From Connaught he next turned his steps to Ulster, visited Antrim and Armagh, and laid the foundations of the future cathedral and bishopric in the latter place. Wherever he went converts seem to have come in to him in crowds. Even the Bards, who had most to lose by the innovation, appear to have been in many cases drawn over. They and the chiefs gained, the rest followed unhesitatingly; whole clans were baptized at a time. Never was spiritual conquest so astonishingly complete!

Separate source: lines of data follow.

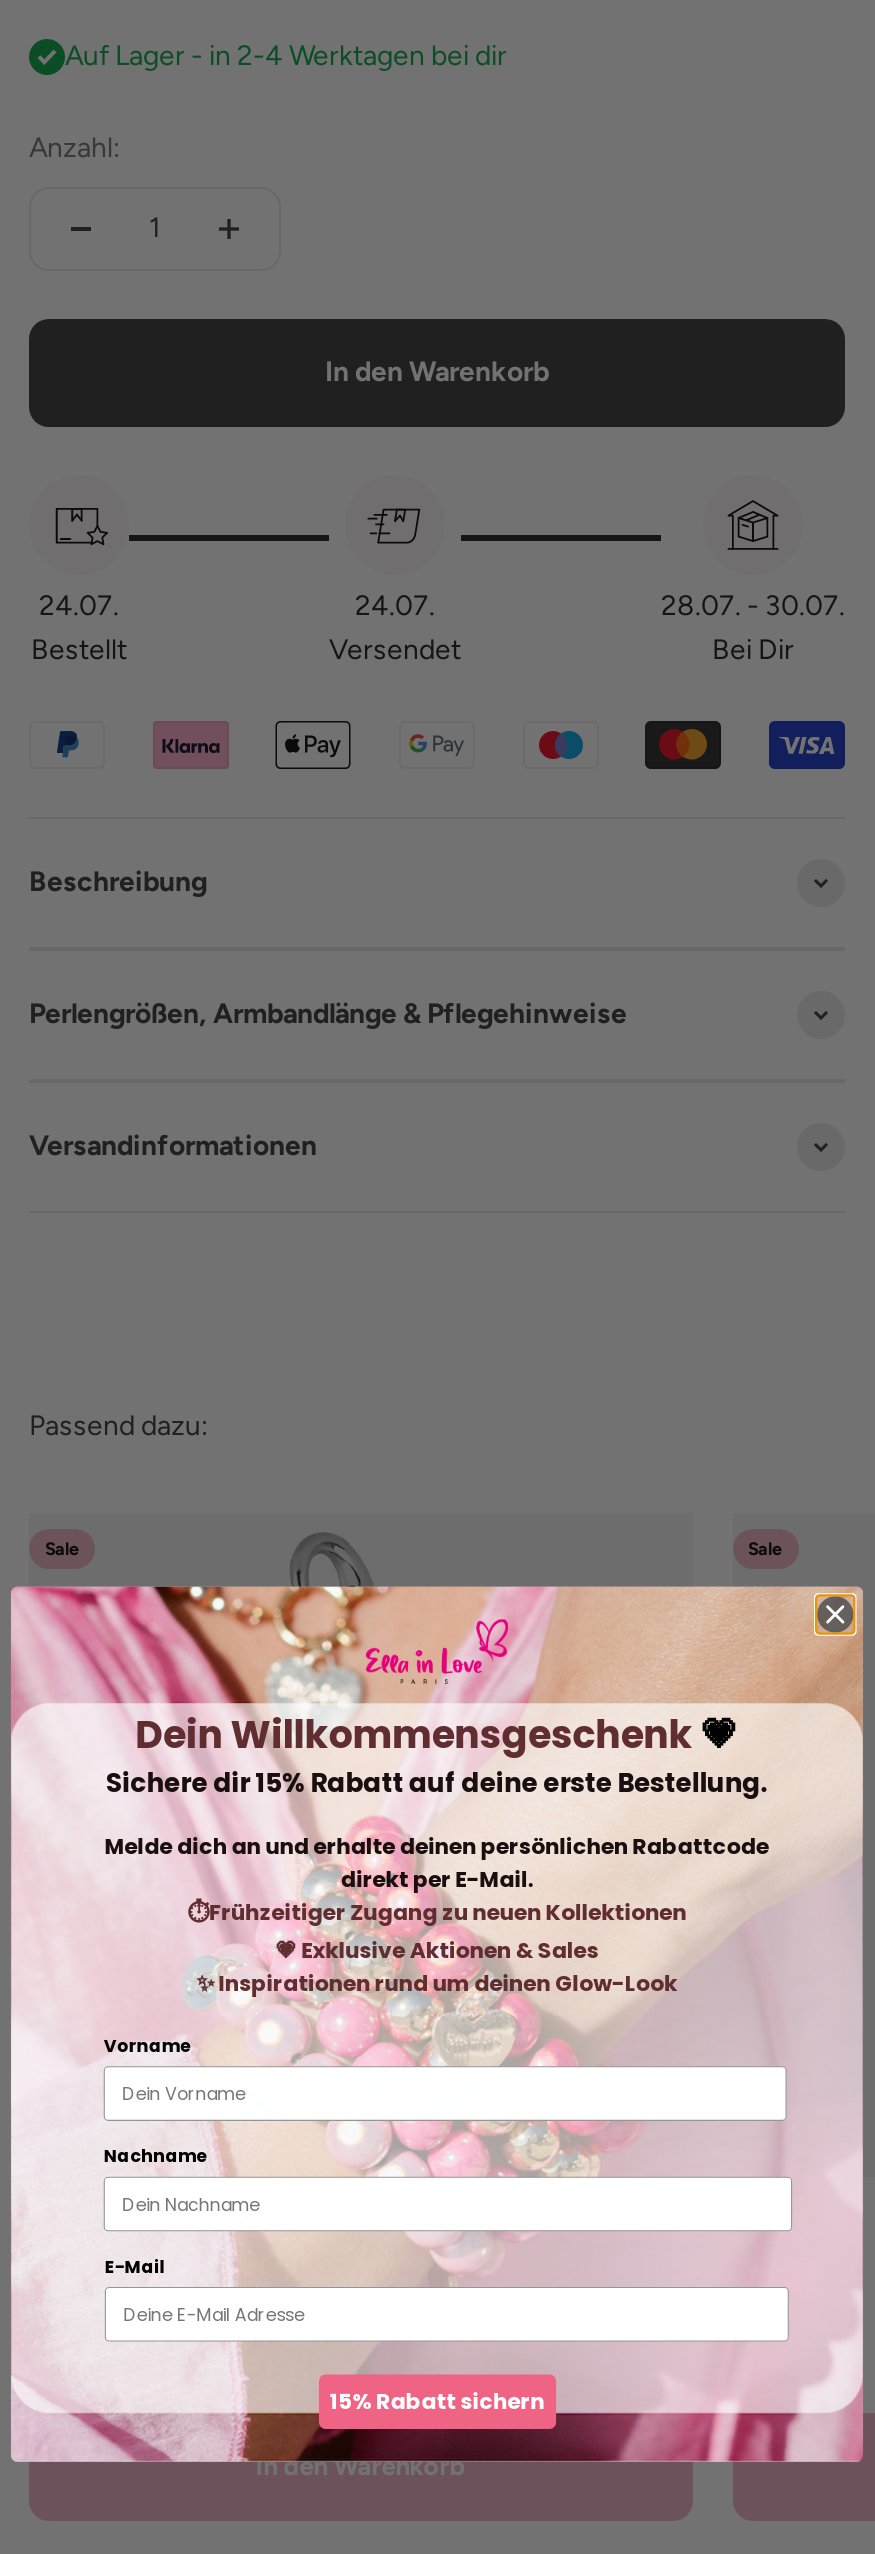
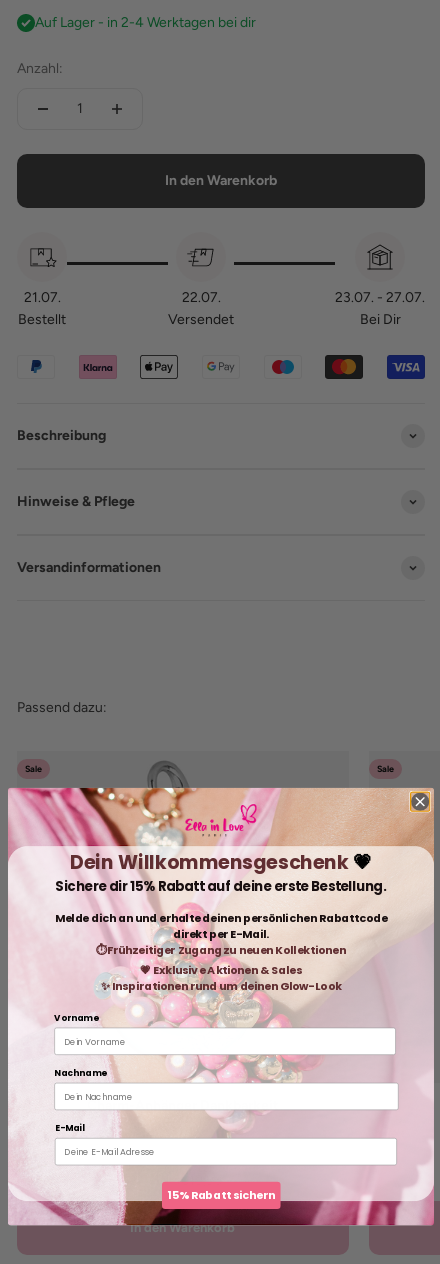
- 24.07.
+ 21.07.

- 24.07.
+ 22.07.

- 28.07. - 30.07.
+ 23.07. - 27.07.

- Perlengrößen, Armbandlänge & Pflegehinweise
+ Hinweise & Pflege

The tale of St. Patrick’s doings; of his many triumphs; his few failures; of the boy Benignus his first Irish disciple; of his wrestling upon Mount Cruachan; of King Eochaidh; of the Bard Ossian, and his dialogues with the apostle, all this has been excellently rendered into verse by Mr. Aubrey de Vere, whose “Legends of St. Patrick” seem to the present writer by no means so well known as they ought to be. The second poem in the series, “The Disbelief of Milcho,” especially is one of great beauty, full of wild poetic gleams, and touches which breathe the very breath of an Irish landscape. Poetry is indeed the medium best suited for the Patrician history. The whole tale of the saint’s achievements in Ireland is one of those in which history seems to lose its own sober colouring, to become luminous and half magical, to take on all the rosy hues of a myth.